Keywords: Key words Artesunate ; Atovaquone ; Proguanil

Source: Springer Online Journal Archives 1860-2000

Topics: Chemistry and Pharmacology , Medicine

Notes: Abstract Objective: Atovaquone plus proguanil is a new, well-tolerated and highly effective antimalarial drug. In order to protect it from the development of resistance, it may be deployed in combination with an artemisinin derivative. To investigate whether artesunate affects the pharmacokinetics of atovaquone plus proguanil, and to provide preliminary information regarding the tolerability of the triple drug combination (artesunate plus atovaquone plus proguanil), a cross over study was conducted in adult volunteers. Methods: Twelve healthy Karen adults were randomised to receive atovaquone-proguanil (1000/400 mg) with or without artesunate (250 mg) and, at least 90 days later, the study was repeated. Blood was sampled over a 10-day period. Results: The three-drug combination was well tolerated.

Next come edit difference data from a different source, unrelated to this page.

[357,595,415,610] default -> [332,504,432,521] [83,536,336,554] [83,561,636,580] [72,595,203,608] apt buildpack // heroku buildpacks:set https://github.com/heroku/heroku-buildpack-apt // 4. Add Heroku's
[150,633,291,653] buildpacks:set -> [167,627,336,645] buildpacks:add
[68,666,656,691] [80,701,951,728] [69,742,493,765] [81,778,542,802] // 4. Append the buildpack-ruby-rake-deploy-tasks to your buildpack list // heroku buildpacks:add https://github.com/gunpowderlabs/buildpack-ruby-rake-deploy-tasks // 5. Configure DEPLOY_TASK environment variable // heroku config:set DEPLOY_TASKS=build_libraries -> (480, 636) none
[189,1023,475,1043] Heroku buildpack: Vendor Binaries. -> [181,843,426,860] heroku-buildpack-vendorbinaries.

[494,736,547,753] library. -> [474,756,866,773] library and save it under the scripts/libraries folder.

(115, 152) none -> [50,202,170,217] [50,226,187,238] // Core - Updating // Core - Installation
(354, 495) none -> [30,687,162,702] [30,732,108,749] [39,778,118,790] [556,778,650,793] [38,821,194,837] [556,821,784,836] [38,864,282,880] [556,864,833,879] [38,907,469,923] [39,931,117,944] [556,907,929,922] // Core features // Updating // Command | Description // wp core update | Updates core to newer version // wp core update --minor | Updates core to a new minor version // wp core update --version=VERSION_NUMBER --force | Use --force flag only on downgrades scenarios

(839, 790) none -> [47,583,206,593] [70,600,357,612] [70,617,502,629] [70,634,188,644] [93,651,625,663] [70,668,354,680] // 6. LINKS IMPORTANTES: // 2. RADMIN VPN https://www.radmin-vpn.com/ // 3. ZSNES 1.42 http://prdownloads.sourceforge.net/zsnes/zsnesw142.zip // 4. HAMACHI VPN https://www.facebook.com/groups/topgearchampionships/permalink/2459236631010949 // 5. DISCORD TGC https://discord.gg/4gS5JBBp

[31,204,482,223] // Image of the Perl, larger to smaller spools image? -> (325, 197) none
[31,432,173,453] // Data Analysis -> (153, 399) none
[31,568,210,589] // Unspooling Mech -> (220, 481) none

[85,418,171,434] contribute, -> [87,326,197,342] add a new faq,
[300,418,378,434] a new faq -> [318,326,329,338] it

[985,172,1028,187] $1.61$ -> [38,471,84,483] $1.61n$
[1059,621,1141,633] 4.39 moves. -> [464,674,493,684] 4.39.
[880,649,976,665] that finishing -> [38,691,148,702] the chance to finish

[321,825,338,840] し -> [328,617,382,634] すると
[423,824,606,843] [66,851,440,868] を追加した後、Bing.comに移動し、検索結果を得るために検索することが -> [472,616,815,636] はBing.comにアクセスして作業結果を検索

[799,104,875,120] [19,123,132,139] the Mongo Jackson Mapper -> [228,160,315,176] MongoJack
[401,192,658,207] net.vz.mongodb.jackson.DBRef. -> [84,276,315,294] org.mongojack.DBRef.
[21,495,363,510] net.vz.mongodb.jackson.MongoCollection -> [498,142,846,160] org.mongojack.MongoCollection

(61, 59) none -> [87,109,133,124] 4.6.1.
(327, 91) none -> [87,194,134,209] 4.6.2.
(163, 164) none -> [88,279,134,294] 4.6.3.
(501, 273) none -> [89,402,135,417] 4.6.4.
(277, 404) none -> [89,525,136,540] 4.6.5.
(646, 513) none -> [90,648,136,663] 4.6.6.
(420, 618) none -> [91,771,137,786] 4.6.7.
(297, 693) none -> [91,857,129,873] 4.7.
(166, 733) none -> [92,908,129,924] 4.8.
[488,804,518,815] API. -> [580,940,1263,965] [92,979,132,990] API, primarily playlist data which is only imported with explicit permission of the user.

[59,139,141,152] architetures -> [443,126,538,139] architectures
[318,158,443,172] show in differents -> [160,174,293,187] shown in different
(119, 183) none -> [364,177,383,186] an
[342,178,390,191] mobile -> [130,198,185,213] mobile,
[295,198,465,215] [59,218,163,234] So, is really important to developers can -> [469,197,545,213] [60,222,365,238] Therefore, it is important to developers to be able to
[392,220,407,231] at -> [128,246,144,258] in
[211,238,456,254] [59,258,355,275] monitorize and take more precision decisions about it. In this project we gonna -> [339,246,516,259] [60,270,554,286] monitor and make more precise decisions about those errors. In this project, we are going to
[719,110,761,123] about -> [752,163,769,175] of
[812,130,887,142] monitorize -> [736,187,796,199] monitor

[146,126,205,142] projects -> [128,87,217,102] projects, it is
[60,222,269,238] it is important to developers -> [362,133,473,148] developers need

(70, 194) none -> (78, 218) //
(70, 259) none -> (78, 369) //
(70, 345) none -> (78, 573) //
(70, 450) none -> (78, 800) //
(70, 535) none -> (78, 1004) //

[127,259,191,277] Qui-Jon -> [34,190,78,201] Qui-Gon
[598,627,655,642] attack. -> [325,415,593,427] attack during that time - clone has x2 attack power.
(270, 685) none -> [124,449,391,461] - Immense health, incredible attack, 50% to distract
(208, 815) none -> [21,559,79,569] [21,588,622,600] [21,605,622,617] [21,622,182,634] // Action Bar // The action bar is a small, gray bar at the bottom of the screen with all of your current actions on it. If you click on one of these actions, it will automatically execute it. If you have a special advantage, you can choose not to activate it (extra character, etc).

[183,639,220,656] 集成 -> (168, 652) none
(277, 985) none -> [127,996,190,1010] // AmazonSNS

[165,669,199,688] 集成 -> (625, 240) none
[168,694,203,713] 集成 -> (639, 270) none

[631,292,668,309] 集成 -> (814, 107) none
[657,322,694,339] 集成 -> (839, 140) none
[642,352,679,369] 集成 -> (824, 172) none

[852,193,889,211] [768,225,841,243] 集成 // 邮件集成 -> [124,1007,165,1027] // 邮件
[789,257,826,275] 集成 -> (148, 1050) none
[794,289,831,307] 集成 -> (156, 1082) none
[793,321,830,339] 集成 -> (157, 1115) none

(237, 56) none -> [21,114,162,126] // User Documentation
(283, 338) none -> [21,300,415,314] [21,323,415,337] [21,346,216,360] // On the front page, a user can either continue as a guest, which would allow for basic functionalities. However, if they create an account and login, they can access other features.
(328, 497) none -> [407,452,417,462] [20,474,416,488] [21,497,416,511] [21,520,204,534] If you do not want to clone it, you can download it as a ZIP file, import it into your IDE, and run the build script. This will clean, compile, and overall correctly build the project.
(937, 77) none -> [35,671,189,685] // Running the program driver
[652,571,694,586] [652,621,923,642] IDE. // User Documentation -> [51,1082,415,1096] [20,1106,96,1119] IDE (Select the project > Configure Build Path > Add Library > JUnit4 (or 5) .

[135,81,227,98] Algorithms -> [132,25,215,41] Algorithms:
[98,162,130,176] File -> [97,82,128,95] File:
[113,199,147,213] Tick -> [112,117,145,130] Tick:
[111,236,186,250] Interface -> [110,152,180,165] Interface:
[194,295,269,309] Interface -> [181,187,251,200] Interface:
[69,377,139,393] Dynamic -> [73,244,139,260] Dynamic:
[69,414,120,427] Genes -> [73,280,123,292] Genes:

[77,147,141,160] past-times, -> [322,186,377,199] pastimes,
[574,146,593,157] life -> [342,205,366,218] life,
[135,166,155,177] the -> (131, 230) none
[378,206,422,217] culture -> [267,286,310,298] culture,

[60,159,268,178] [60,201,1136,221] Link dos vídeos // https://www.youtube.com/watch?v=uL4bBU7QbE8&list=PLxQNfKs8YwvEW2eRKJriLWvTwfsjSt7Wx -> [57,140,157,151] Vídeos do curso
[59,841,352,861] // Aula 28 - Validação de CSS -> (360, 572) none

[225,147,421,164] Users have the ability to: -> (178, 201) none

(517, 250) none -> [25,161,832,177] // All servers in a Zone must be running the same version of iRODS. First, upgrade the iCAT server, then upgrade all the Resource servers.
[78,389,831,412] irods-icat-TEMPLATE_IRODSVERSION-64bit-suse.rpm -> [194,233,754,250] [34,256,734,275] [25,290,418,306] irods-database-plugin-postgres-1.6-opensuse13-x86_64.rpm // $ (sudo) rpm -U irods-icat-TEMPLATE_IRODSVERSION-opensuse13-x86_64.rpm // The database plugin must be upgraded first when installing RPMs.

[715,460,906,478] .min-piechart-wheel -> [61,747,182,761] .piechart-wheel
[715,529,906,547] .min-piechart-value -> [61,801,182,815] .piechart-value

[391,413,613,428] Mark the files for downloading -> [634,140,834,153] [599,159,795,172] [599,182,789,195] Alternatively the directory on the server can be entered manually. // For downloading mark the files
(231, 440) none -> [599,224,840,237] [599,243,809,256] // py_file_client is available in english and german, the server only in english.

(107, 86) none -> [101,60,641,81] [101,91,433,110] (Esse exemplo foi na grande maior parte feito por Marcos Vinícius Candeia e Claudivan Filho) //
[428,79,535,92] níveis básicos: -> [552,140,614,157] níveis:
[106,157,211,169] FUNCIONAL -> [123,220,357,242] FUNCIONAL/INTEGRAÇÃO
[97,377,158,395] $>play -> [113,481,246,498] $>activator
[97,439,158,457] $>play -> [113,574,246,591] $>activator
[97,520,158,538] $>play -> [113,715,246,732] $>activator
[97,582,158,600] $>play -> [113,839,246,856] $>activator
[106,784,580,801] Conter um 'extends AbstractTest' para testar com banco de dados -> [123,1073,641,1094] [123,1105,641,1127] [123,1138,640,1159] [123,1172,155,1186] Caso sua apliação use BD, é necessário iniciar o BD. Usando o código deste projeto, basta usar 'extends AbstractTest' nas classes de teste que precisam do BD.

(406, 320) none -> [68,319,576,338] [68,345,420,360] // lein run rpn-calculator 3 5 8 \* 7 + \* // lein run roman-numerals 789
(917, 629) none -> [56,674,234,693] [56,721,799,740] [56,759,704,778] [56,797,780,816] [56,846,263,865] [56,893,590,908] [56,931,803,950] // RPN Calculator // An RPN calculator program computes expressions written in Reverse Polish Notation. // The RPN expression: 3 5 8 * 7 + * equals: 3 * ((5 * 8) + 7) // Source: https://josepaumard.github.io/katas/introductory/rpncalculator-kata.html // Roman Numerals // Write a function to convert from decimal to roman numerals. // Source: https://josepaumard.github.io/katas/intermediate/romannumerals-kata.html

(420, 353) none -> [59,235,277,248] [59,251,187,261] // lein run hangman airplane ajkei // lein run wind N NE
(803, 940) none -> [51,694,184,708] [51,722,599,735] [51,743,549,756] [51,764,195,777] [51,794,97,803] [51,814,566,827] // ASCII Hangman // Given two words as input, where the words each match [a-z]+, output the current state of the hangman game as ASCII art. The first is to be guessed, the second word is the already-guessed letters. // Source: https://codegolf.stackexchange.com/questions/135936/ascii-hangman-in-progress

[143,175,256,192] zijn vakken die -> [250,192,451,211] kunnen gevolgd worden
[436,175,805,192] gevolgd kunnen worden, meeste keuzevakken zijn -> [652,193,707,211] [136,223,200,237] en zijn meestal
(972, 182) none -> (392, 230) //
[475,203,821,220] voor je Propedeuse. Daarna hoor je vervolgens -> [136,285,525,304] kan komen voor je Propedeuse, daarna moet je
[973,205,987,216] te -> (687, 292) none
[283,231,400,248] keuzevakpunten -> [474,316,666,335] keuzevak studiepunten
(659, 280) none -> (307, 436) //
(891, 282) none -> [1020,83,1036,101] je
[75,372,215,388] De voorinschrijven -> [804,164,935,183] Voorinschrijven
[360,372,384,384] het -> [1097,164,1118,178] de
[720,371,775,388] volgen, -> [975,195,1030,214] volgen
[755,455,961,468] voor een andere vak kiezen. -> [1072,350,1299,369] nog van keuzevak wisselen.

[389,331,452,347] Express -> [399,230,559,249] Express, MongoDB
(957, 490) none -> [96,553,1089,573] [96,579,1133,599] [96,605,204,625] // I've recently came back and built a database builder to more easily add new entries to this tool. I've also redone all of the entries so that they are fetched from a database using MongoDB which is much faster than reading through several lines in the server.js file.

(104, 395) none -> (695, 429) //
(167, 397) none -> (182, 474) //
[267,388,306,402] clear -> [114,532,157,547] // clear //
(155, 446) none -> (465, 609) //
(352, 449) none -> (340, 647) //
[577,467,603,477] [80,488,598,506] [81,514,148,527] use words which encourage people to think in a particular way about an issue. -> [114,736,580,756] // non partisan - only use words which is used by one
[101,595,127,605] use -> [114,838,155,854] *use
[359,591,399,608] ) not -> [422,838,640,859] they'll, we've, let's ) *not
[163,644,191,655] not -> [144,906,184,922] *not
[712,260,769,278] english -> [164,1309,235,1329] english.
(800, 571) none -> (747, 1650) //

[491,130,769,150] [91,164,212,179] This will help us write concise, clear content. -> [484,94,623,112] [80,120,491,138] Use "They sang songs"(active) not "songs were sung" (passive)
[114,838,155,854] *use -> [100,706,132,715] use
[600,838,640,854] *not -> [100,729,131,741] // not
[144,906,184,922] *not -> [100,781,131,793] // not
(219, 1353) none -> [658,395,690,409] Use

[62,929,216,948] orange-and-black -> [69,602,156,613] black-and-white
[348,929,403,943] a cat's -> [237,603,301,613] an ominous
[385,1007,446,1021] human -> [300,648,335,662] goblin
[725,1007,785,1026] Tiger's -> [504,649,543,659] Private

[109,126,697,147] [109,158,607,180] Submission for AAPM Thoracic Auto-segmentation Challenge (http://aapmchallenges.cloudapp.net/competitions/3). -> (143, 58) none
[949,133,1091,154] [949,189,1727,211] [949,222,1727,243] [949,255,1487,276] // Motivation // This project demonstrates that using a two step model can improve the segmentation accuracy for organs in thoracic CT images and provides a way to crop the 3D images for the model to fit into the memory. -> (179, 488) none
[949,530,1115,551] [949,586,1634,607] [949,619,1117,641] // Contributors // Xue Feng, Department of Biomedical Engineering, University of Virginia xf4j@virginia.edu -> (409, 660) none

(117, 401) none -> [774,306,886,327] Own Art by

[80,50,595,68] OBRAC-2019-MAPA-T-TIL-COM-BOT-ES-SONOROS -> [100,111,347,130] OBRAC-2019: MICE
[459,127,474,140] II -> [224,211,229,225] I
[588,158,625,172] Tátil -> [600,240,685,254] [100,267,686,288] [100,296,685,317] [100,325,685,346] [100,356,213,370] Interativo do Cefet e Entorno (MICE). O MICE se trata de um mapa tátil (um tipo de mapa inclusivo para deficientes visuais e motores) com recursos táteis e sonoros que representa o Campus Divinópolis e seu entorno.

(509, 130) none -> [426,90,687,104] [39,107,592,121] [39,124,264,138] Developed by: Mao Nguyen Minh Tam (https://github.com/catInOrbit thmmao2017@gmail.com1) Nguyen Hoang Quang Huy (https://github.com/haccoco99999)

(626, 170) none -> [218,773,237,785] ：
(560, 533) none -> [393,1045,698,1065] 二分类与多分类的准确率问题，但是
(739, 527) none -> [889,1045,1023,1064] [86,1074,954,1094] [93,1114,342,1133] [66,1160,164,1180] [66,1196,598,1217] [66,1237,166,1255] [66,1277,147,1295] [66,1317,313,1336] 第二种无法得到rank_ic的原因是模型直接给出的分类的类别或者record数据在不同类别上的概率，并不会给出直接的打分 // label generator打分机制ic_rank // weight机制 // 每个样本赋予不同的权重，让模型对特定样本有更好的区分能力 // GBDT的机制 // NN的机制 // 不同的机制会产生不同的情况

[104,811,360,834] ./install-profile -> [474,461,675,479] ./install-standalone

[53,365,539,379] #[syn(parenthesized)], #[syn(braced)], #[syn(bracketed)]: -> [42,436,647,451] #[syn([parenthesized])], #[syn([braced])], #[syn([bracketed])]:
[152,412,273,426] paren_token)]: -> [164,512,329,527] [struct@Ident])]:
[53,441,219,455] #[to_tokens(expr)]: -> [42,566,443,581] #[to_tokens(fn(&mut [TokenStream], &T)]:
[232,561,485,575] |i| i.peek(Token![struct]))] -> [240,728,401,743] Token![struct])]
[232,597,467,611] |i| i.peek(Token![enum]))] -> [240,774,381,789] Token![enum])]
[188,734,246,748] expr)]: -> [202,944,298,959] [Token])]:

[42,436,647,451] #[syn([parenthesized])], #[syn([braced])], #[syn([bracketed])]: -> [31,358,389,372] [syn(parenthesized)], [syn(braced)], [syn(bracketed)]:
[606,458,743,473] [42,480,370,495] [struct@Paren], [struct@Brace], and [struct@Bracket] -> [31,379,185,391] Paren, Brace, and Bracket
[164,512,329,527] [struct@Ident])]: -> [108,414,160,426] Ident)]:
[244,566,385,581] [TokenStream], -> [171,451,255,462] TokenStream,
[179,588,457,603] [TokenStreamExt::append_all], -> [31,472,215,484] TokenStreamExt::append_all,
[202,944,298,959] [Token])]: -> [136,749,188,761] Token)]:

Artesunate did not alter the pharmacokinetic properties of atovaquone and proguanil (maximum plasma concentrations: 13.02 μg/ml and 742 ng/ml; elimination half-lives: 42.2 h and 14.4 h; oral plasma clearance estimates: 90 ml/h/kg and 710 ml/h/kg; and apparent volumes of distribution: 4.9 l/kg and 14.5 l/kg, respectively). There was also no effect of artesunate on the biotransformation of proguanil to cycloguanil. The pharmacokinetic variables were similar to those reported previously for the individual drugs. Conclusion: Artesunate does not influence atovaquone or proguanil pharmacokinetics. The triple-drug combination of atovaquone and proguanil and artesunate was well tolerated.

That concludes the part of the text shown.